As a counter example we might look at the case of the push to get the global telecommunications standards setting organisation, the ITU, to adopt and promote New IP. New IP is the proposal for a new internet standard that would radically shift the way the internet infrastructure operates from the current decentralized model to a top down government-controlled model. In stark contrast to a consensus building approach, the proposal for New IP appears to be pushed purely on the basis of its technical merits for delivering greater connectivity capacity. Without engaging with the societal values that would be impacted by such a radical shift in the internet infrastructure, the dominant response to the New IP proposal among EU states is inevitably one of distrust regarding the underlying intentions of this proposal. To mitigate such trust issues, it would be necessary to engage in an open co-development approach that includes genuine amendments to the New IP technology to address the concerns expressed by stakeholders at all levels of society.

What are the impacts of the COVID-19 pandemic on societal consensus regarding technology and the role of tech companies? This crisis is unfolding rapidly with extreme and grave impact on governments and societies around the globe. One aspect that the crisis has revealed are the essential needed functions for providing safety and security for protecting the lives of all citizens from adversities (pandemics and natural disasters like earthquake, flood or hurricanes, etc). The current situation requires large scale infrastructure planning and coordinated dynamic responses at a rapid pace. The overwhelming speed and scale require coordination not only within the nations but with its neighbours including calls for support internationally. The post COVID-19 period will immediately need to flexibly and dynamically reconsider how societies can cope with all the other types of massive scale adversaries. This requires a shift from the neoliberal model in which all responsibility was transferred onto individuals, to a more socialist model in which the state takes responsibility for a duty of care towards its citizens through the building of large, flexible, dynamic and resilient infrastructure and maintaining / rebuilding / modifying the basic function of society according to different types of hazards. In the context of technology governance the shift in thinking around responsibility and duty of care had already started in the pre COVID-19 era, as evidenced by an increase push to shift regulatory compliance away from reliance on individual consent based methods towards greater emphasis on impact assessments. Trust in the intentions of tech companies will be assessed on the basis of how the products and services provided by the company contribute to the common good of all the citizens and society.

Current estimates on the global impact of the COVID-19 pandemic suggest that full socio-economy recovery will likely take more than two years. The EU is currently preparing a 7-year economic recovery plan post-Corona era.
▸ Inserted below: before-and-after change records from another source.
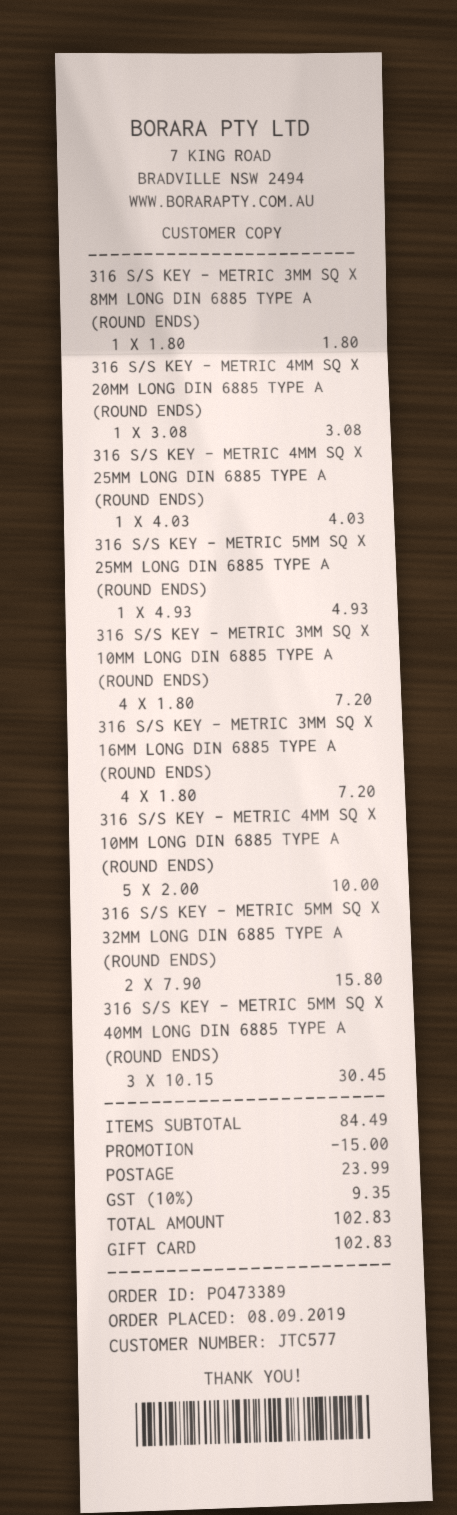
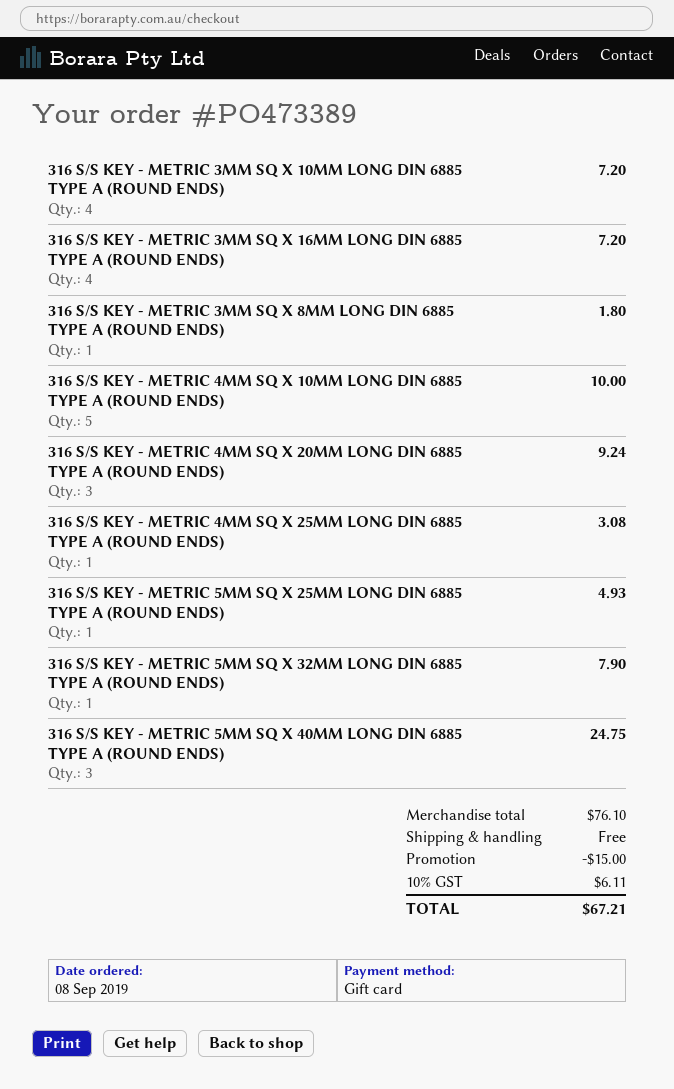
316 S/S KEY - METRIC 4MM SQ X 20MM LONG DIN 6885 TYPE A (ROUND ENDS): 1 for 3.08 -> 3 for 9.24
316 S/S KEY - METRIC 4MM SQ X 25MM LONG DIN 6885 TYPE A (ROUND ENDS): 1 for 4.03 -> 1 for 3.08
316 S/S KEY - METRIC 5MM SQ X 32MM LONG DIN 6885 TYPE A (ROUND ENDS): 2 for 15.80 -> 1 for 7.90
316 S/S KEY - METRIC 5MM SQ X 40MM LONG DIN 6885 TYPE A (ROUND ENDS): 3 for 30.45 -> 3 for 24.75
subtotal: 84.49 -> 76.10
shipping: 23.99 -> 0.00
tax: 10% = 9.35 -> 10% = 6.11
total: 102.83 -> 67.21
During this period there will be three guiding principles that need to be embraced by any company that intends to establish itself as a trustworthy socio-economic partner.

  1. Embrace humility and support for the communities the company engages with (as partners, employees and customers) by paying taxes and investing in the community on the basis of supporting its sustainability and its development.
  2. Be a reliable engagement partner that delivers high quality products or services.
  3. Focus on societal demand driven solution provision, avoiding vanity projects that produce solutions in search of a problem.